--- START ---
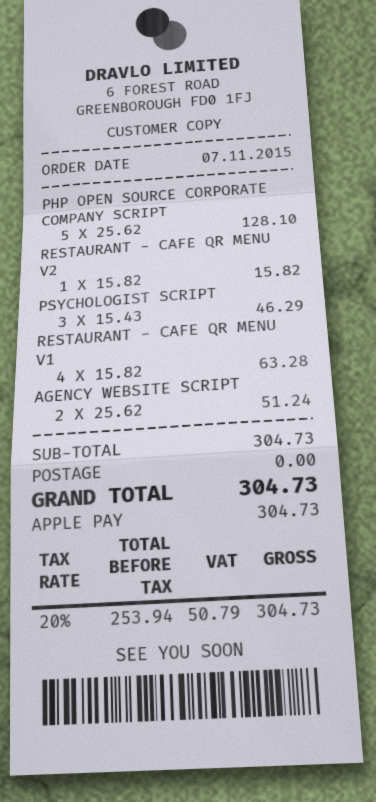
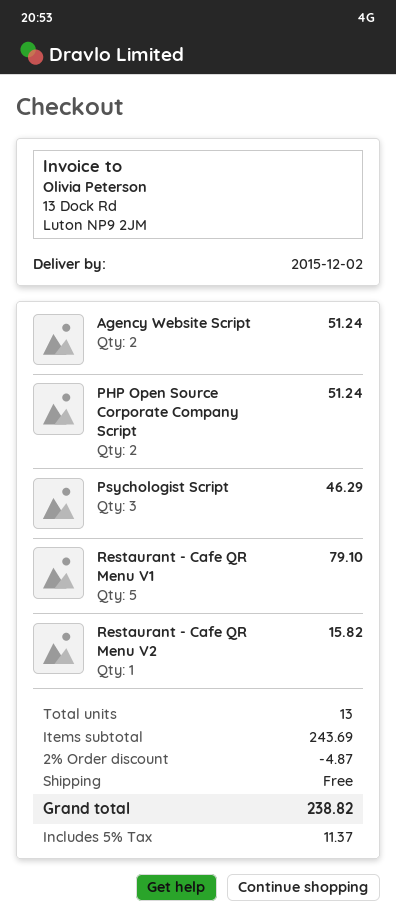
PHP OPEN SOURCE CORPORATE COMPANY SCRIPT: 5 for 128.10 -> 2 for 51.24
RESTAURANT - CAFE QR MENU V1: 4 for 63.28 -> 5 for 79.10
subtotal: 304.73 -> 243.69
discount: none -> 2% = 4.87
tax: 20% = 50.79 -> 5% = 11.37
total: 304.73 -> 238.82

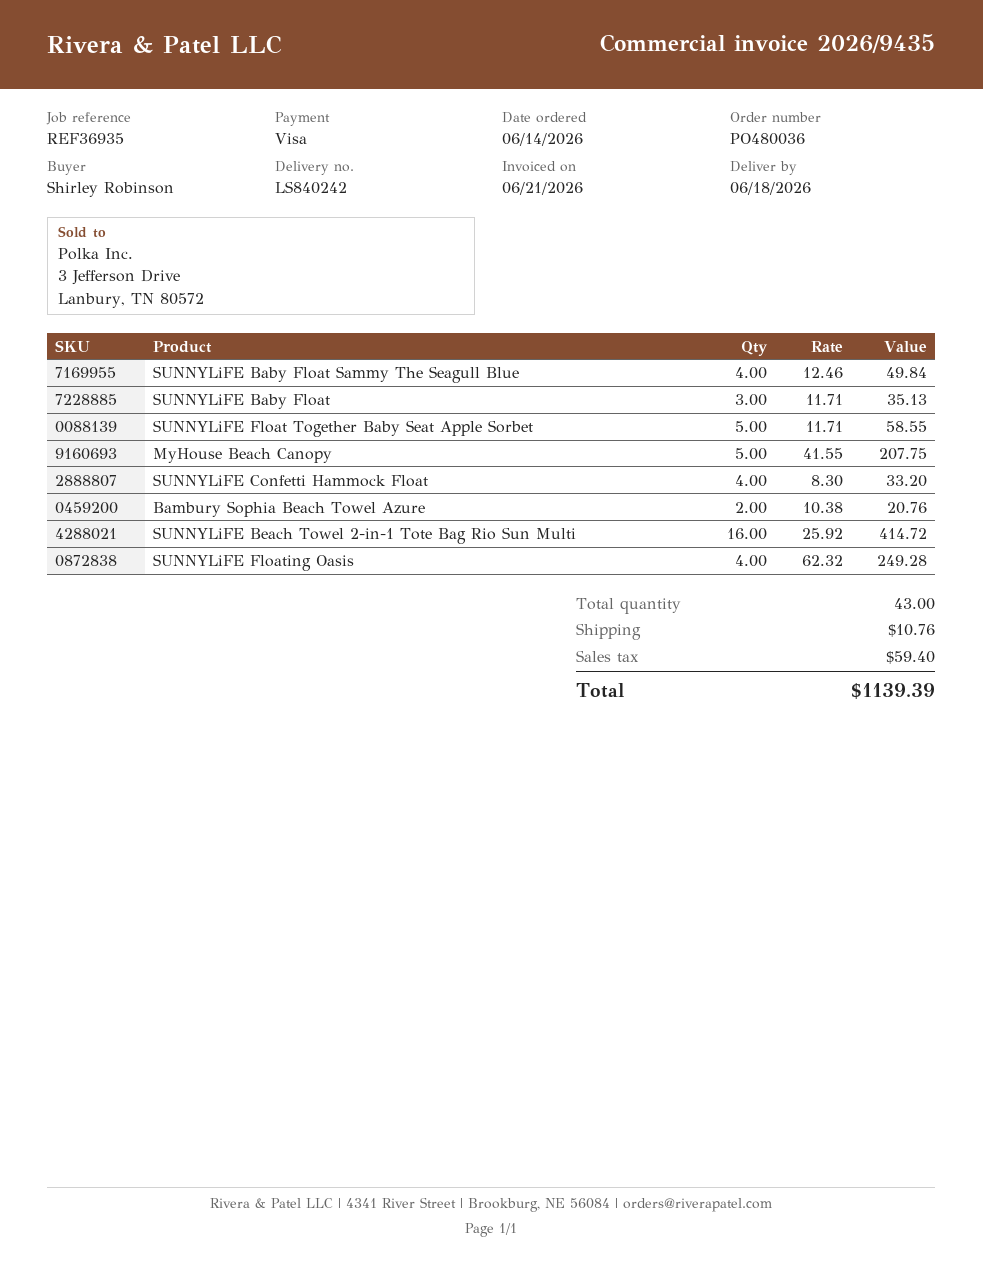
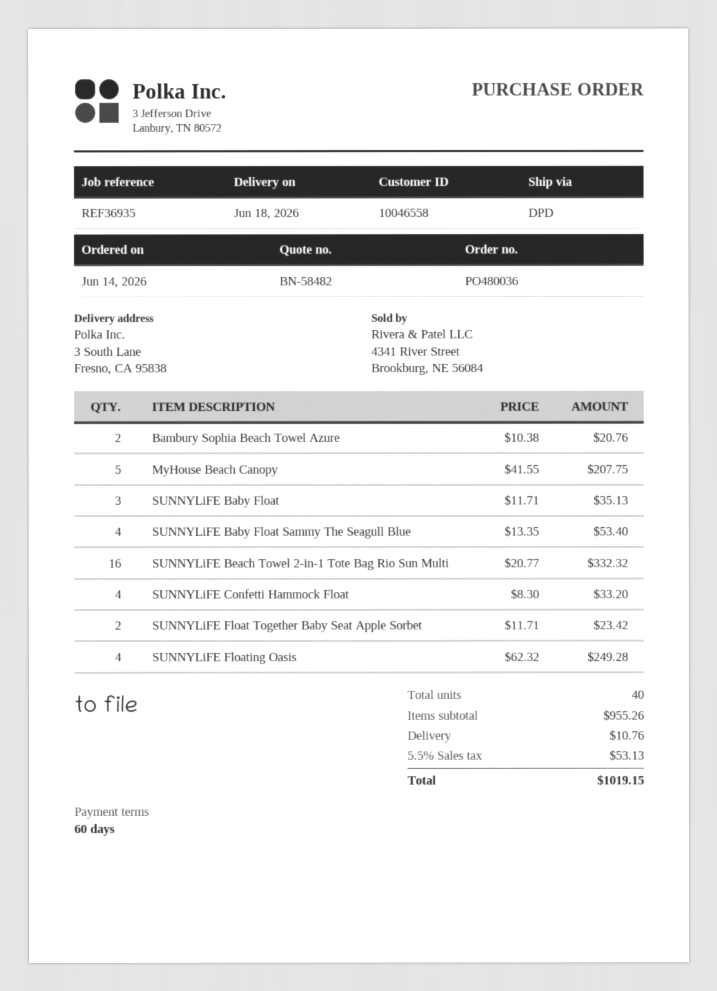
SUNNYLiFE Baby Float Sammy The Seagull Blue: 4 x 12.46 = 49.84 -> 4 x 13.35 = 53.40
SUNNYLiFE Float Together Baby Seat Apple Sorbet: 5 x 11.71 = 58.55 -> 2 x 11.71 = 23.42
SUNNYLiFE Beach Towel 2-in-1 Tote Bag Rio Sun Multi: 16 x 25.92 = 414.72 -> 16 x 20.77 = 332.32
total quantity: 43 -> 40
tax: 59.40 -> 53.13
total: 1139.39 -> 1019.15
--- END ---
- _Problem requirements_: Your copy should match the data above exactly, apart from the pictures.

- _Output below_:
PHP OPEN SOURCE CORPORATE COMPANY SCRIPT: 5 for 128.10 -> 2 for 51.24
RESTAURANT - CAFE QR MENU V1: 4 for 63.28 -> 5 for 79.10
subtotal: 304.73 -> 243.69
discount: none -> 2% = 4.87
tax: 20% = 50.79 -> 5% = 11.37
total: 304.73 -> 238.82

SUNNYLiFE Baby Float Sammy The Seagull Blue: 4 x 12.46 = 49.84 -> 4 x 13.35 = 53.40
SUNNYLiFE Float Together Baby Seat Apple Sorbet: 5 x 11.71 = 58.55 -> 2 x 11.71 = 23.42
SUNNYLiFE Beach Towel 2-in-1 Tote Bag Rio Sun Multi: 16 x 25.92 = 414.72 -> 16 x 20.77 = 332.32
total quantity: 43 -> 40
tax: 59.40 -> 53.13
total: 1139.39 -> 1019.15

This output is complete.